Well Intel's i3-6320 is a superb CPU. Not only is it very frugal with power consumption, it's running at 3.9ghz which, make no mistake, means you get great performance. True, an i7 with four cores running at 4.0ghz with a bigger on-chip cache might perform better in benchmark tests, but in day-to-day use I find the two cores the i3 has very capable. Using less power to feed it means cooling isn't such a hard task either.
For cooling you'll see I used a big Zalman air cooler. I had to choose carefully because the case limits the height available above the CPU socket. The Zalman CNPS11X fits with a couple of millimetres to spare. The stock fan is fine but not as quiet as I was hoping for so I changed it for a Noctua 120mm item which is virtually silent in normal use.
To get the memory working at its full speed and potential I had to tweak the BIOS settings. Initially it was recognised as 2133mhz. This isn't a fault, to take it up to the designated 3000ghz you have to manually change the frequency settings. Obviously the memory is designed for the higher speeds and runs perfectly once done. Though, in truth, I'm hard-pressed to notice the difference day-to-day so I've taken it back down to 2133ghz. My thinking being it removes any possibility of stress.
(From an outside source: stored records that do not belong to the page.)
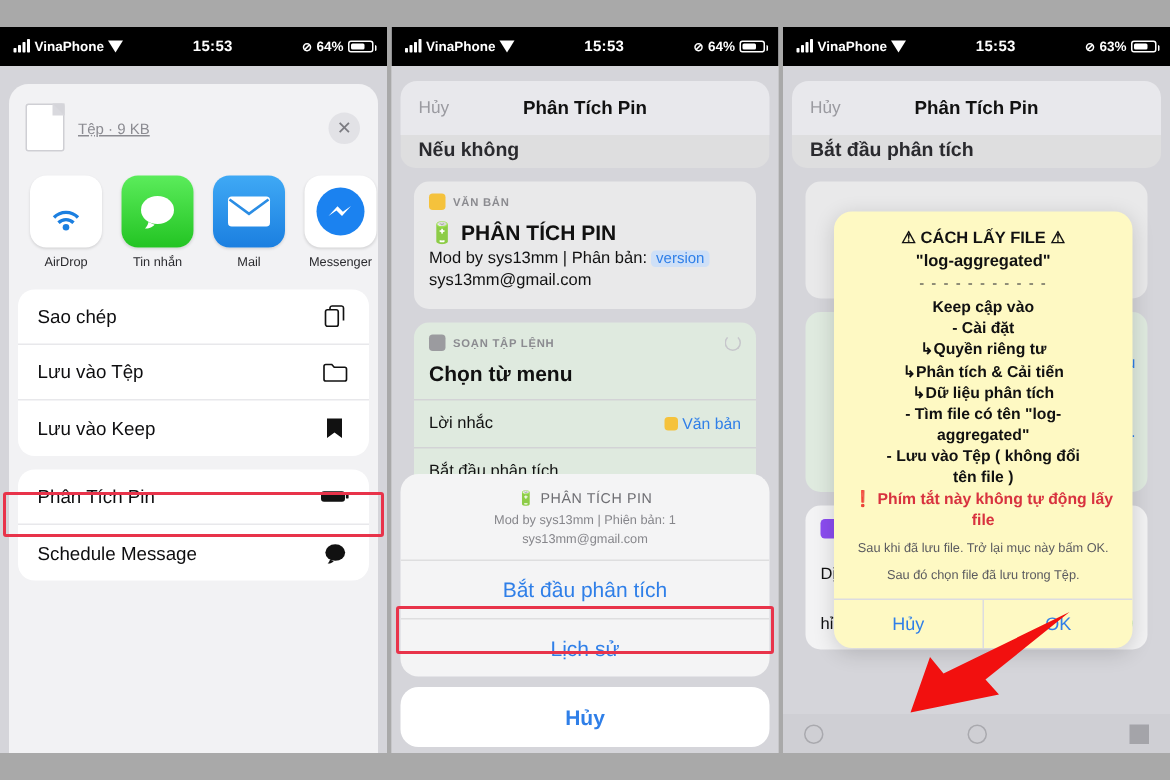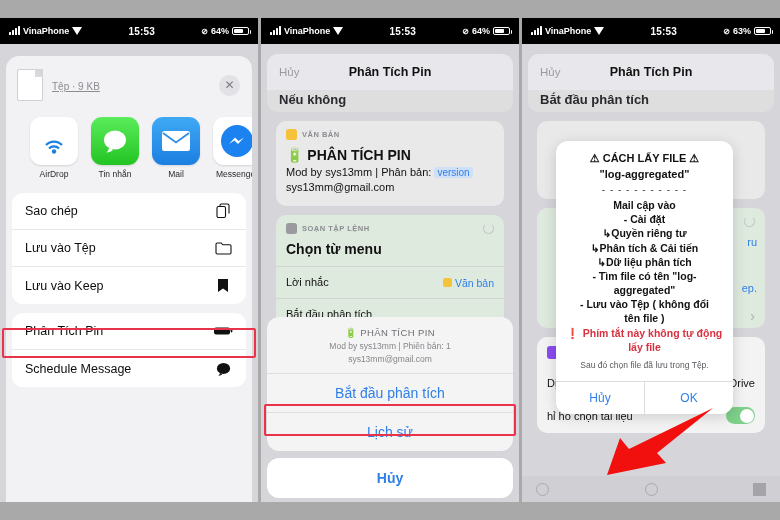"⚠ CÁCH LẤY FILE ⚠" .alert { background: #ffffff -> #fef9c3; width: 177px -> 199px }
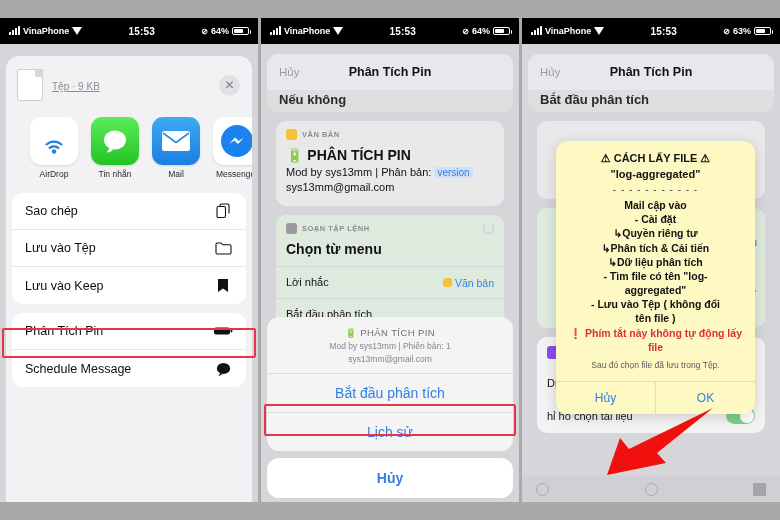"AirDrop" .apps { padding: 4px 0 7px 24px -> 4px 0 7px 14px }
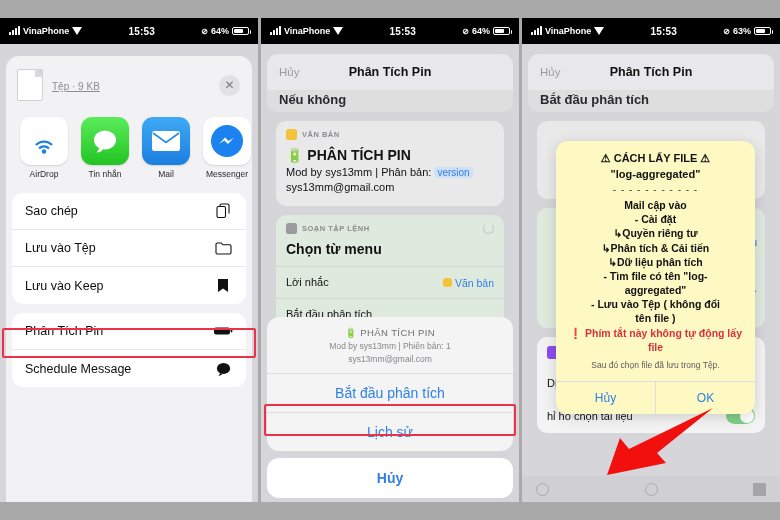"Mail cập vào" div.a-line { text: Mail -> Keep }
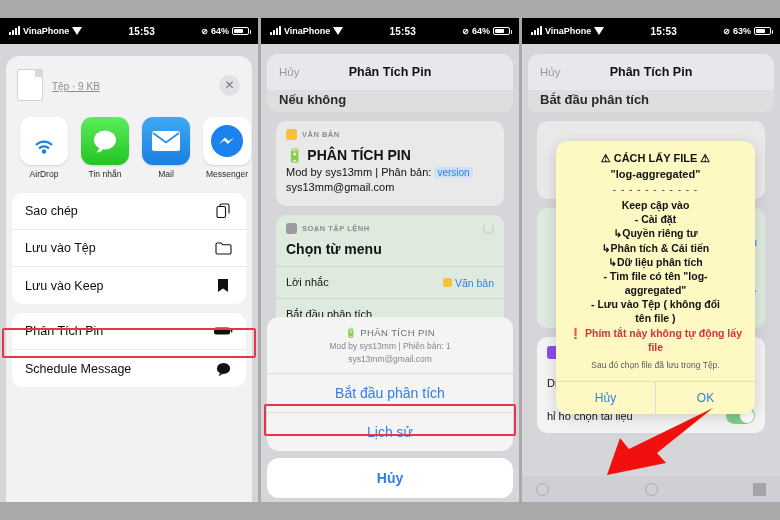"Sau khi đã lưu file." div.a-small { html: none -> <div>Sau khi đã lưu file. Trở lại mục này bấm OK.</div> }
The new motherboard's audio is a treat. Not only does the Z170MX Gaming 5 get a healthy bunch of high-quality audio capacitors, it is also fitted with a replaceable Burr-Brown op-amp. Not that you'd want to replace such a well-respected item, but the option is there. The sound is much better than I've been used to with previous motherboards. And I mainly use headphones these days.
You might notice the GPU has been a step back from my previous GTX750i and to be honest I can't really tell the difference here either, in daily use. The GDDR5 version of Gigabyte's GT740 I used is overclocked as standard but still runs very coolly and quietly. Reviews don't seem to recommend it these days, and it is a slightly older technology, but it is reliable, very well-built, runs very quietly and does the job.
So far I have had no kernel-panics and zero crashes with this system.
** As a footnote.
I decided to try cnrd's Native USB 2.0 / USB 3.0 on Skylake configuration technique which creates an *.aml patch file that does away with the 15-30 port limit hack AND the need for the USBInjectAll kext. You still need to do your homework and test each port you wish to use. SlimJim gives a summary of how to do Ammulder's port-check in the same thread. Once done, the script run to generate your *.aml file, the port-limit patch deleted (if you have it in place) USBInjectAll kext removed and the system rebooted, everything works as it should.